The rising tide of democracy threatened to turn all into egalitarian zealots focused only on political matters. But skill and technical know-how, whether in relation to bookbinding, architecture, or dressmaking, were sure safeguards of civilization. They permit their practitioners to pursue excellence. They instill in the practitioner a sense of purpose.
Hyacinth’s own experience as a bookbinder contributed to his turn from socialist to guardian of the glories of civilization. By engaging in work with his hands, he learned how to discriminate between beauty and ugliness. He learned patience and, through disciplined effort, endurance, and skillful performance, he experienced fulfilment.
The second antidote is gratitude, specifically appreciation of the goodness of one’s inheritance. When Hyacinth first visits the grand estate of Medley, a palatial hall with over forty rooms where the Princess Casamassima stays, we discover that Hyacinth had never really seen a park, a garden, or the beauties of nature. He had never encountered grandeur. That changed when he visited Europe for three months.

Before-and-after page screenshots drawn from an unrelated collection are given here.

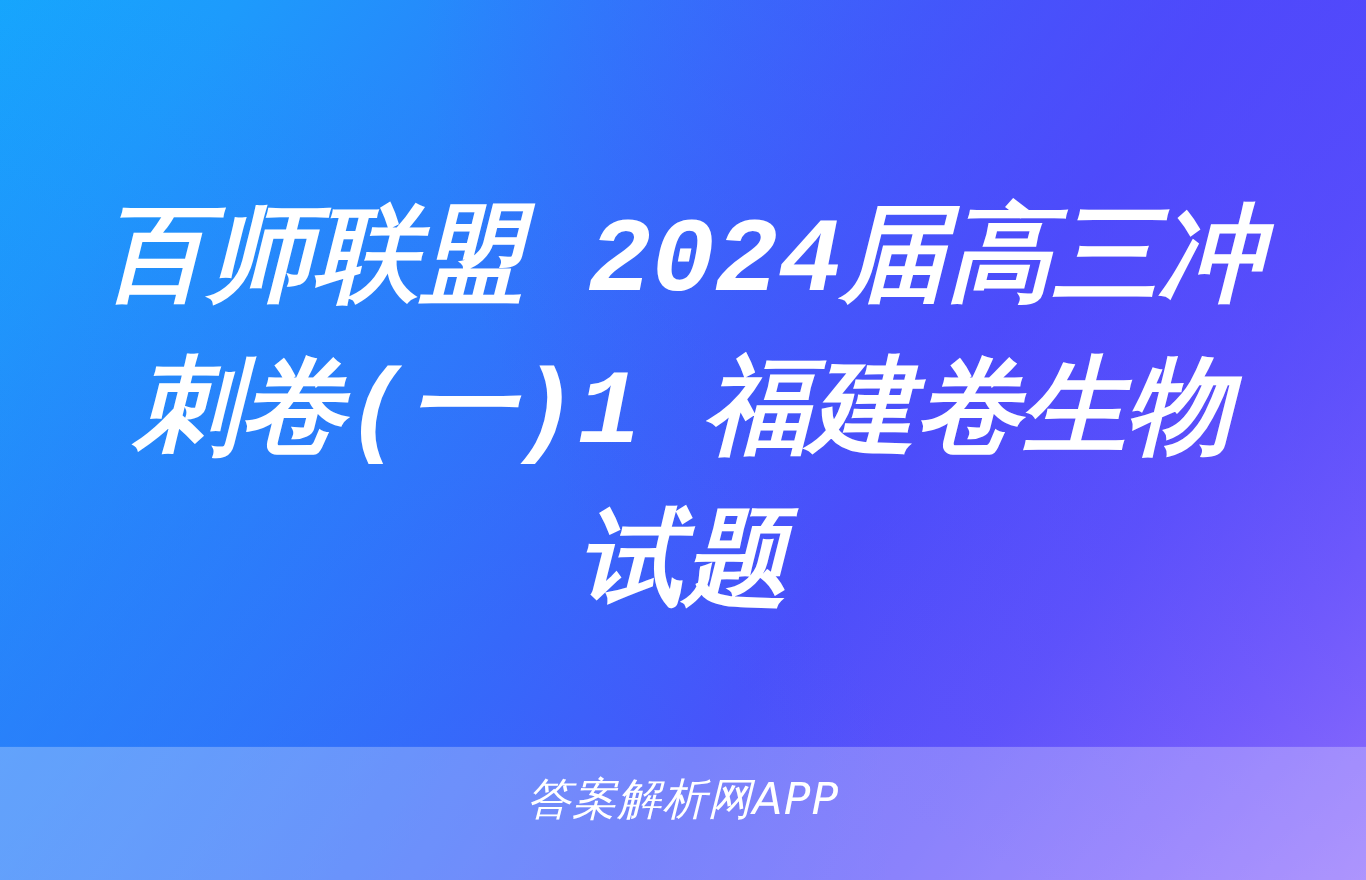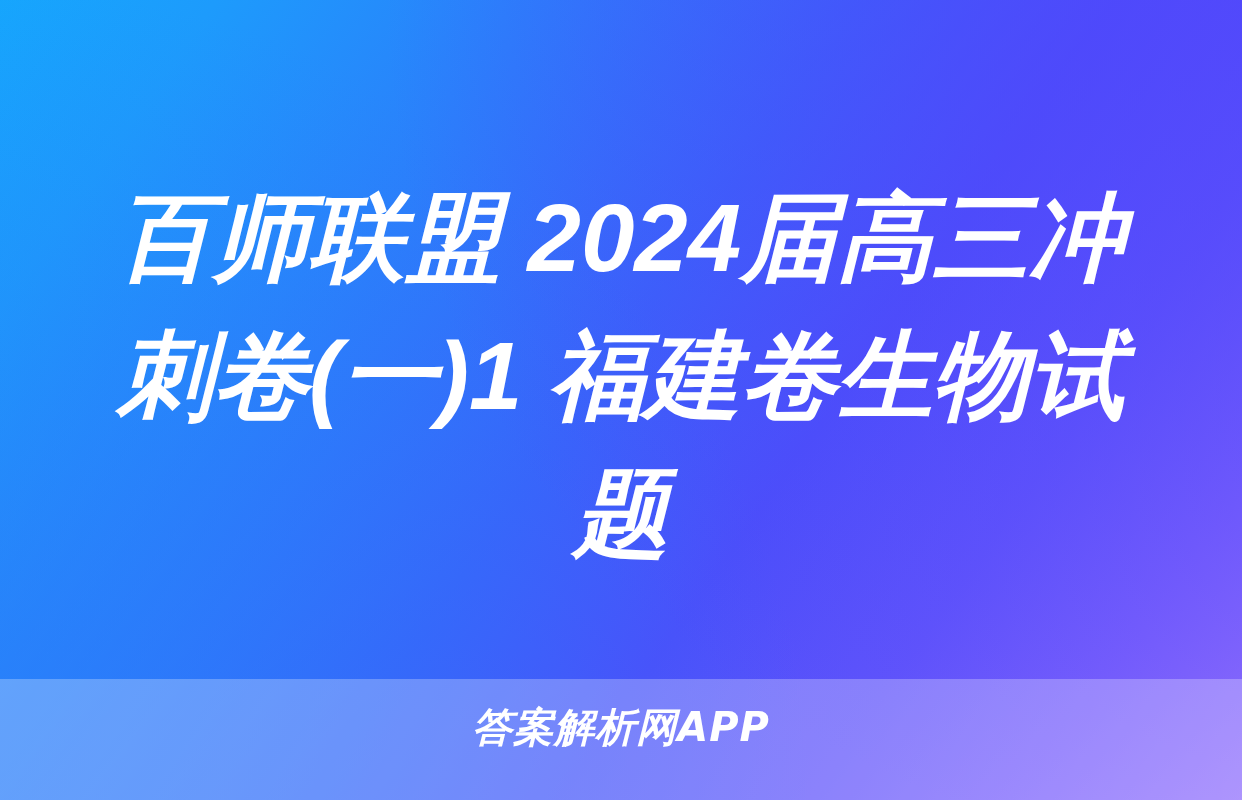--- a/index.html
+++ b/index.html
@@ -66,7 +66,7 @@
     margin: 0;
     text-align: center;
     color: #ffffff;
-    font-family: Liberation Sans, sans-serif;
+    font-family: Liberation Mono, monospace;
     font-weight: 700;
     font-style: italic;
     font-size: 96px;

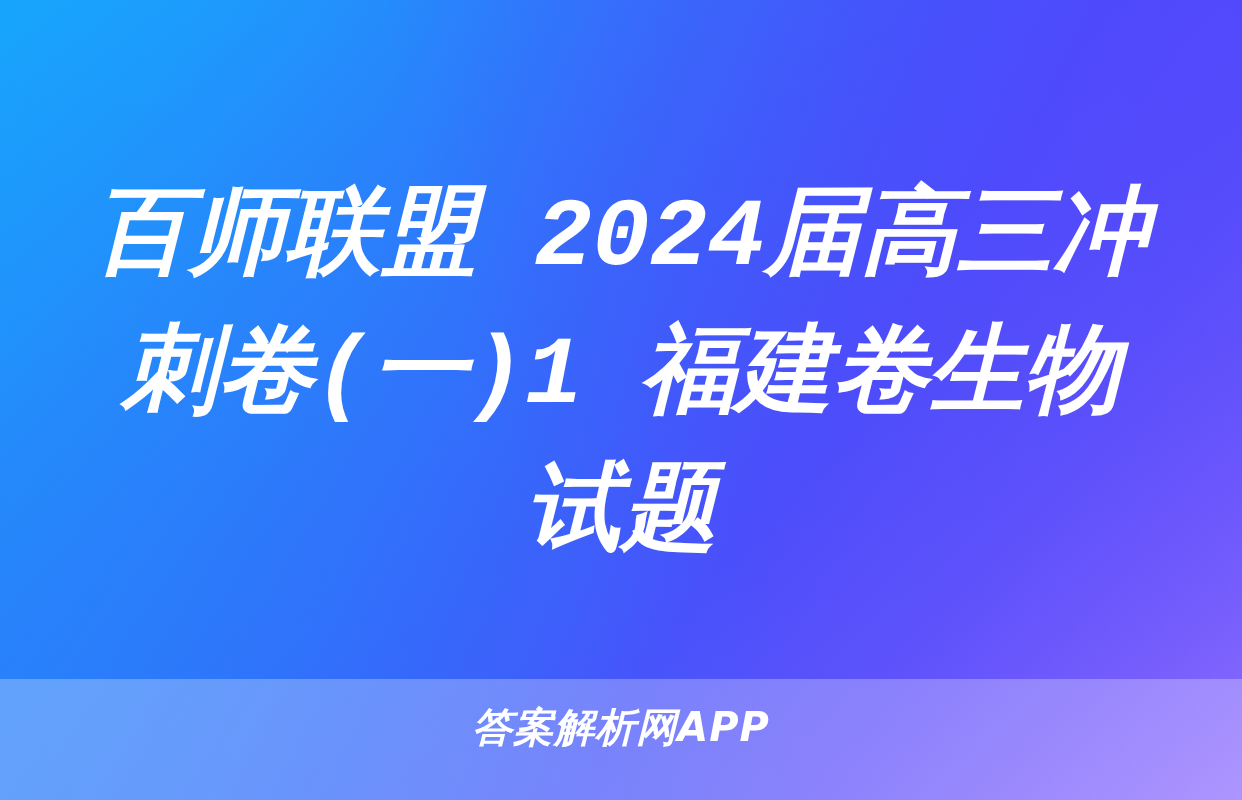--- a/index.html
+++ b/index.html
@@ -89,7 +89,7 @@
   #watermark-text {
     color: #ffffff;
     font-family: "DejaVu Sans", "Liberation Sans", sans-serif;
-    font-weight: 700;
+    font-weight: 400;
     font-style: italic;
     font-size: 40px;
     line-height: 1.05;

His trip abroad made him confront the beauty, order, excellence, and achievement of the West. In Europe, what was supreme in Hyacinth’s mind “was not the idea of how the society that surrounded him should be destroyed; it was, much more, the sense of the wonderful, precious things it had produced, of the brilliant, impressive fabric it had raised.” Even if the West’s history and institutions were marred by considerable suffering, violence, and inequality, Hyacinth still thought it was appropriate to praise what was beautiful and good in that tradition, including “the monuments and treasures of art, the great palaces and properties, the conquests of learning and taste” that composed “the general fabric of civilization as we know it.”
Hyacinth’s turn in the book results from his turn from “foul things,” including the invidious passion for revolution that he eventually regarded as an “odious stain” on his soul. Beauty, art, skill, craftsmanship, order, and excellence: these, more than “foul things,” should inhabit our minds and instill in us an appreciation for the civilizational splendors we have inherited.
James remarks that there can never “be too many pictures and statues and works of art.” These beautiful artifacts, more than party platforms and policy proposals, should populate our minds. Seek ye first truth, goodness, and beauty, one might say, and the rest—platforms and policies—will follow. This is a worthy lesson from an eminent American mind. Let us shape our civic consciousness accordingly.